2018 Johns Hopkins University Accepted Essays and Supplements

Post Image

As one of the top colleges in the nation, admission into Johns Hopkins University is extremely competitive. Below are an accepted Common App essay and supplements for Johns Hopkins University written by a real student who was accepted by Johns Hopkins. The writing portion of college applications is becoming increasingly important in order to stand out, so we'll be taking a look at what made these essays and supplements a successful portion of the application in the analysis sections.

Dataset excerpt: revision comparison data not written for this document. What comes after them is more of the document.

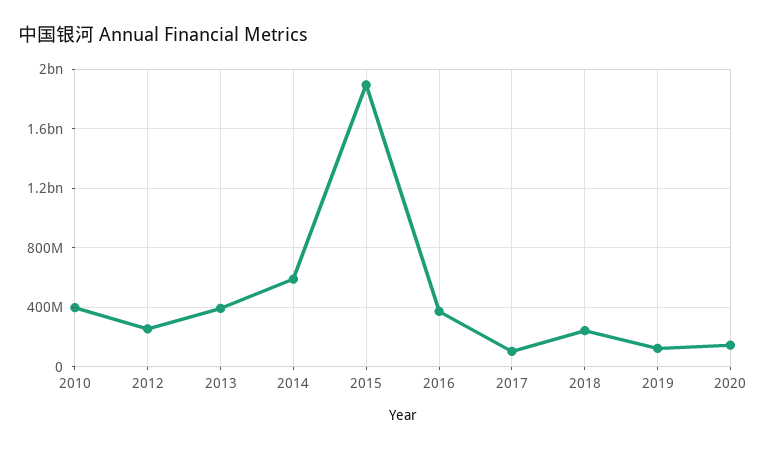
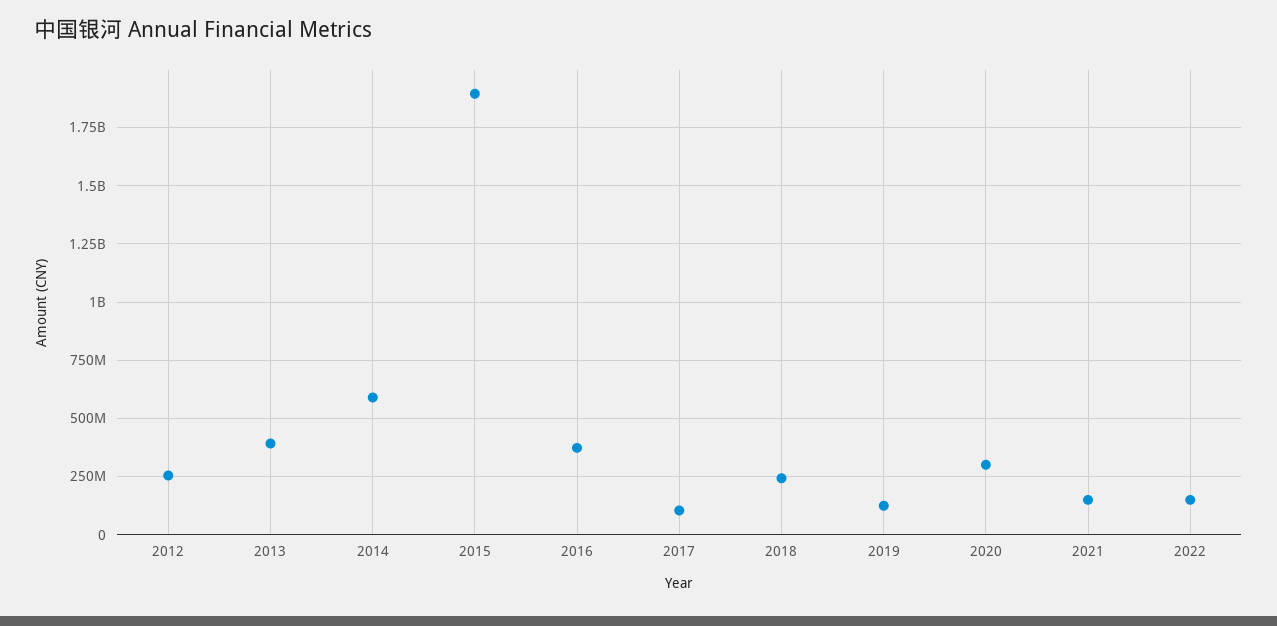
2010: 400000000 -> none
2020: 150000000 -> 300000000
2021: none -> 150000000
2022: none -> 150000000

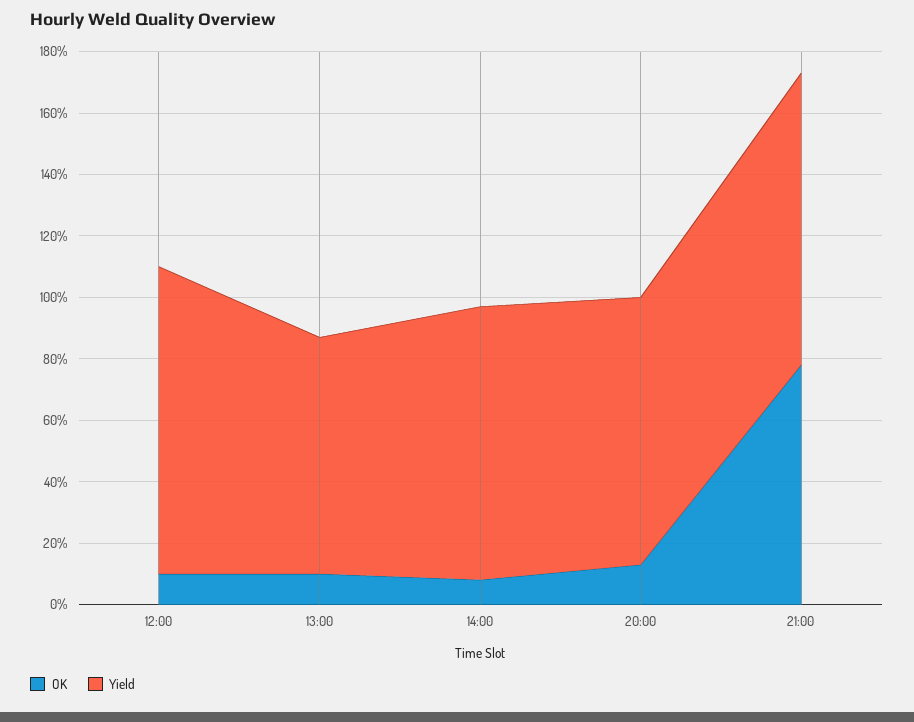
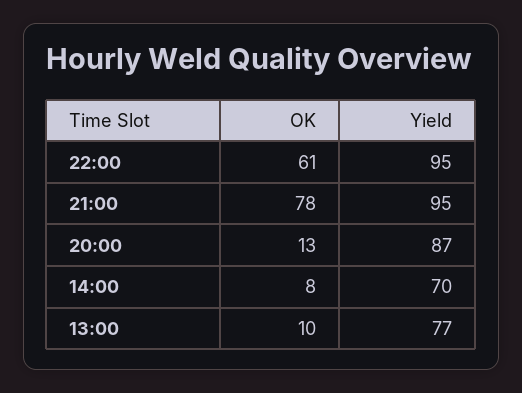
OK, 12:00: 10 -> none
Yield, 12:00: 100 -> none
Yield, 14:00: 90 -> 70
OK, 22:00: none -> 61
Yield, 22:00: none -> 95

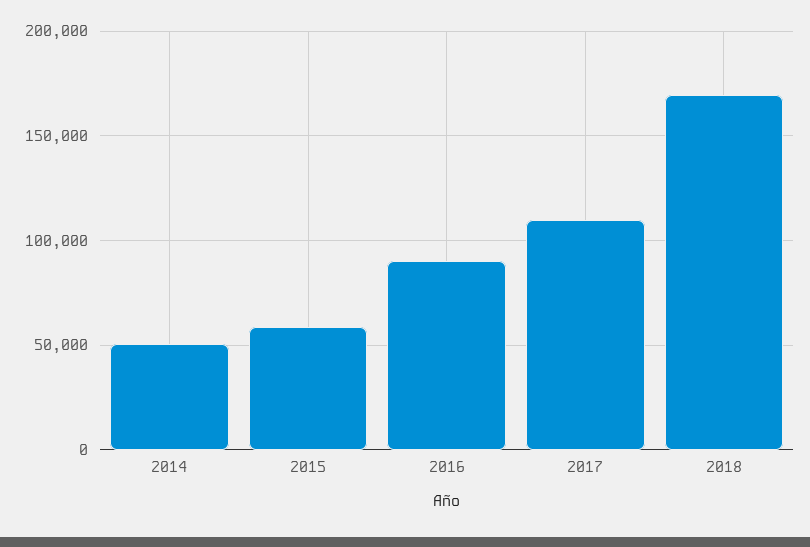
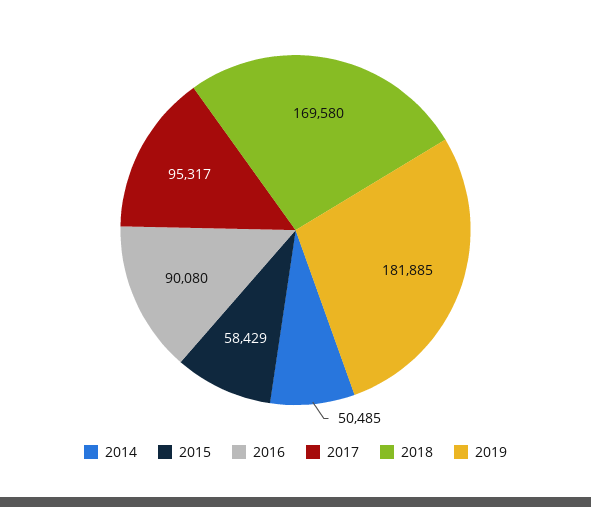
2017: 110000 -> 95317
2019: none -> 181885

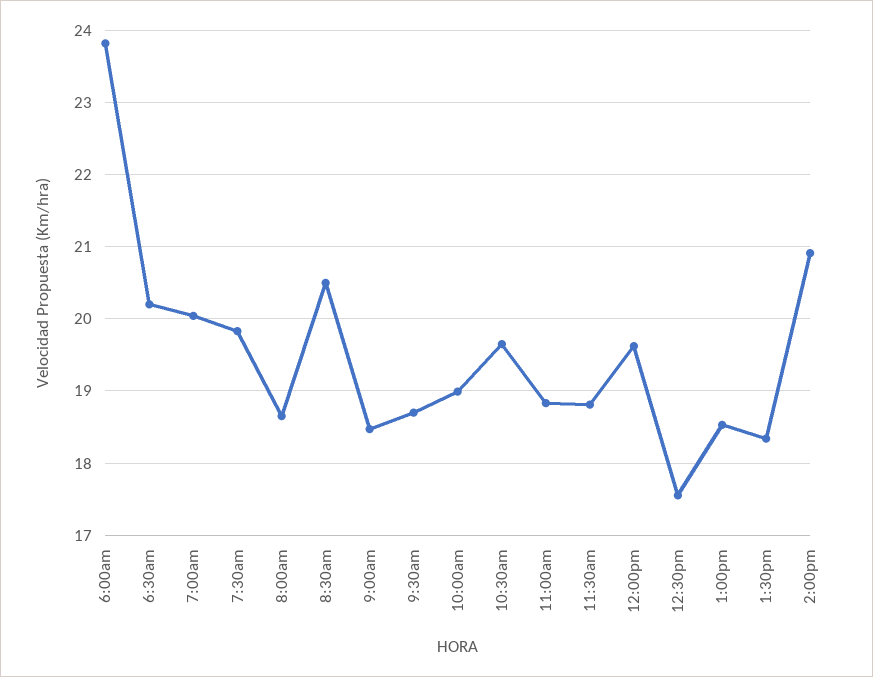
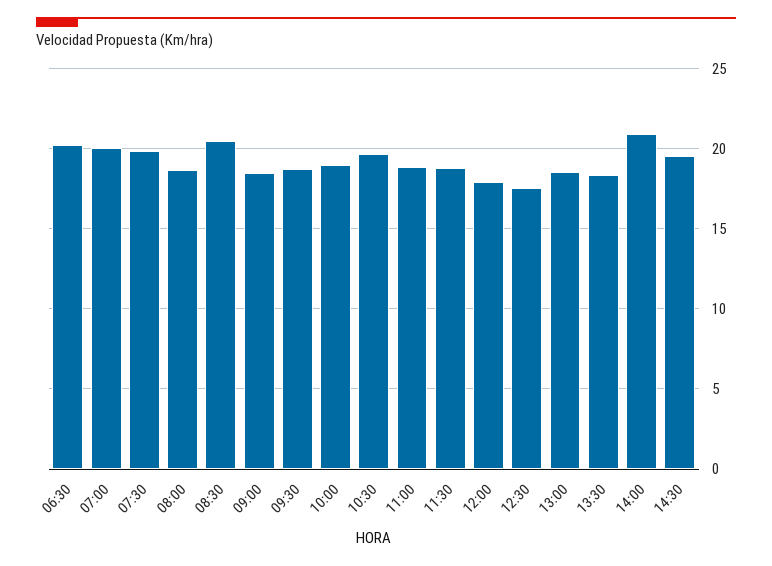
6:00am: 23.8 -> none
12:00pm: 19.6 -> 18
14:30: none -> 19.5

EssaysThatWorked uses real accepted essays and supplements to exemplify and teach what makes an effective, competitive, and strong college essay. There are five main principles of a strong essay: Central Idea, Voice, Storytelling, Analysis, and Readability. These elements in combination work to make a compelling, interesting, and powerful essay that showcases your voice and helps you stand out from the crowd of applicants.

Please note: all names, cities, and other personal information in essays and supplements are replaced so as to keep the author's privacy.

DISCLAIMER: EssaysThatWorked does NOT condone nor tolerate plagiarism of any sort. Do NOT copy, reuse, repost, or modify ANY part of the written works posted on this site. These essays and/or supplements have already been reviewed by colleges, and any attempts to reuse any part will very likely result in a rejection of admission.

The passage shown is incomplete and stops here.